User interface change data
#####
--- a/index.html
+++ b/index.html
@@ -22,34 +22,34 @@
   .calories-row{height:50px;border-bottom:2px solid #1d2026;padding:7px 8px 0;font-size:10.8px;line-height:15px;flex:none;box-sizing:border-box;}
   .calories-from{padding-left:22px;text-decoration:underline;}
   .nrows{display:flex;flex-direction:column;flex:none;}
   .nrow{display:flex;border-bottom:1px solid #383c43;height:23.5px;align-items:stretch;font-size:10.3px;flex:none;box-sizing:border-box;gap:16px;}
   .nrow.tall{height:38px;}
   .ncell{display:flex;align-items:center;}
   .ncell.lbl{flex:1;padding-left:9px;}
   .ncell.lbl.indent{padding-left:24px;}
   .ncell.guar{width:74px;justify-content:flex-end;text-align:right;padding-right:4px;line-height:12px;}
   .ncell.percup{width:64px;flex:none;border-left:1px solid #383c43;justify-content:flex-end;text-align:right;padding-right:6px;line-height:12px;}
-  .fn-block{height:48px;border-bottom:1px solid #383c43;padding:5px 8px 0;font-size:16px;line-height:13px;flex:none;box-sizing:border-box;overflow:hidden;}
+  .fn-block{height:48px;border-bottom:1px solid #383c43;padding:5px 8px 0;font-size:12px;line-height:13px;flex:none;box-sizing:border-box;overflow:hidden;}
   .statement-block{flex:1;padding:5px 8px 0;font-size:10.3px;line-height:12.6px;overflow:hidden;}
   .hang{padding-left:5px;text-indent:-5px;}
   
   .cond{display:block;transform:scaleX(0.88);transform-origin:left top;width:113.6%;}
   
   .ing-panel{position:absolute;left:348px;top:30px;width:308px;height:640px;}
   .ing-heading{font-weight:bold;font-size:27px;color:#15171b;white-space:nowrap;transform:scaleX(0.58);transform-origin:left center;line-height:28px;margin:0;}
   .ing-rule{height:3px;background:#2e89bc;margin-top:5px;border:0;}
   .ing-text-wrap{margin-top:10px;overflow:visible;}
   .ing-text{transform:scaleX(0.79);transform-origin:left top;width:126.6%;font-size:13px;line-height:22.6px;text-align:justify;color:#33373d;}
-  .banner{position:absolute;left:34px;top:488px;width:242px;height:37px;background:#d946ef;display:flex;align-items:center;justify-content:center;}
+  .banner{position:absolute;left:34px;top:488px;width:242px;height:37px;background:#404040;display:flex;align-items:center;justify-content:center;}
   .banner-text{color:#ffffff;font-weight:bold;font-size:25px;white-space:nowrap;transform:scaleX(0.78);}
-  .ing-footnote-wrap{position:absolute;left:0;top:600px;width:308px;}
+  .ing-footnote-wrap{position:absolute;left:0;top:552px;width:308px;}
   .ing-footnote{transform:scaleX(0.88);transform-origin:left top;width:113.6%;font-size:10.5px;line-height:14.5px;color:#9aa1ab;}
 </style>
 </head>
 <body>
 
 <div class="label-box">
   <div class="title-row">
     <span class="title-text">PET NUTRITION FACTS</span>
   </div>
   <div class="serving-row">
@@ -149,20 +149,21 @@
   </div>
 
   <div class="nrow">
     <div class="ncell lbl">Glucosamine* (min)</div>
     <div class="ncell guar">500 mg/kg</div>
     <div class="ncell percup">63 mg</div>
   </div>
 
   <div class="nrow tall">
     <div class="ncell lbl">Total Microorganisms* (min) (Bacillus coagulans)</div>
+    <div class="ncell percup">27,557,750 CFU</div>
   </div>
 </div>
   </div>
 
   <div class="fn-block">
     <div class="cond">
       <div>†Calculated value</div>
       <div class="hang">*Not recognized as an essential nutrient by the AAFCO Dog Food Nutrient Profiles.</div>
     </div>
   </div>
#####
Every line of the data is to be retyped without alteration.

◆ EXERCISE RESULT:
--- a/index.html
+++ b/index.html
@@ -22,34 +22,34 @@
   .calories-row{height:50px;border-bottom:2px solid #1d2026;padding:7px 8px 0;font-size:10.8px;line-height:15px;flex:none;box-sizing:border-box;}
   .calories-from{padding-left:22px;text-decoration:underline;}
   .nrows{display:flex;flex-direction:column;flex:none;}
   .nrow{display:flex;border-bottom:1px solid #383c43;height:23.5px;align-items:stretch;font-size:10.3px;flex:none;box-sizing:border-box;gap:16px;}
   .nrow.tall{height:38px;}
   .ncell{display:flex;align-items:center;}
   .ncell.lbl{flex:1;padding-left:9px;}
   .ncell.lbl.indent{padding-left:24px;}
   .ncell.guar{width:74px;justify-content:flex-end;text-align:right;padding-right:4px;line-height:12px;}
   .ncell.percup{width:64px;flex:none;border-left:1px solid #383c43;justify-content:flex-end;text-align:right;padding-right:6px;line-height:12px;}
-  .fn-block{height:48px;border-bottom:1px solid #383c43;padding:5px 8px 0;font-size:16px;line-height:13px;flex:none;box-sizing:border-box;overflow:hidden;}
+  .fn-block{height:48px;border-bottom:1px solid #383c43;padding:5px 8px 0;font-size:12px;line-height:13px;flex:none;box-sizing:border-box;overflow:hidden;}
   .statement-block{flex:1;padding:5px 8px 0;font-size:10.3px;line-height:12.6px;overflow:hidden;}
   .hang{padding-left:5px;text-indent:-5px;}
   
   .cond{display:block;transform:scaleX(0.88);transform-origin:left top;width:113.6%;}
   
   .ing-panel{position:absolute;left:348px;top:30px;width:308px;height:640px;}
   .ing-heading{font-weight:bold;font-size:27px;color:#15171b;white-space:nowrap;transform:scaleX(0.58);transform-origin:left center;line-height:28px;margin:0;}
   .ing-rule{height:3px;background:#2e89bc;margin-top:5px;border:0;}
   .ing-text-wrap{margin-top:10px;overflow:visible;}
   .ing-text{transform:scaleX(0.79);transform-origin:left top;width:126.6%;font-size:13px;line-height:22.6px;text-align:justify;color:#33373d;}
-  .banner{position:absolute;left:34px;top:488px;width:242px;height:37px;background:#d946ef;display:flex;align-items:center;justify-content:center;}
+  .banner{position:absolute;left:34px;top:488px;width:242px;height:37px;background:#404040;display:flex;align-items:center;justify-content:center;}
   .banner-text{color:#ffffff;font-weight:bold;font-size:25px;white-space:nowrap;transform:scaleX(0.78);}
-  .ing-footnote-wrap{position:absolute;left:0;top:600px;width:308px;}
+  .ing-footnote-wrap{position:absolute;left:0;top:552px;width:308px;}
   .ing-footnote{transform:scaleX(0.88);transform-origin:left top;width:113.6%;font-size:10.5px;line-height:14.5px;color:#9aa1ab;}
 </style>
 </head>
 <body>
 
 <div class="label-box">
   <div class="title-row">
     <span class="title-text">PET NUTRITION FACTS</span>
   </div>
   <div class="serving-row">
@@ -149,20 +149,21 @@
   </div>
 
   <div class="nrow">
     <div class="ncell lbl">Glucosamine* (min)</div>
     <div class="ncell guar">500 mg/kg</div>
     <div class="ncell percup">63 mg</div>
   </div>
 
   <div class="nrow tall">
     <div class="ncell lbl">Total Microorganisms* (min) (Bacillus coagulans)</div>
+    <div class="ncell percup">27,557,750 CFU</div>
   </div>
 </div>
   </div>
 
   <div class="fn-block">
     <div class="cond">
       <div>†Calculated value</div>
       <div class="hang">*Not recognized as an essential nutrient by the AAFCO Dog Food Nutrient Profiles.</div>
     </div>
   </div>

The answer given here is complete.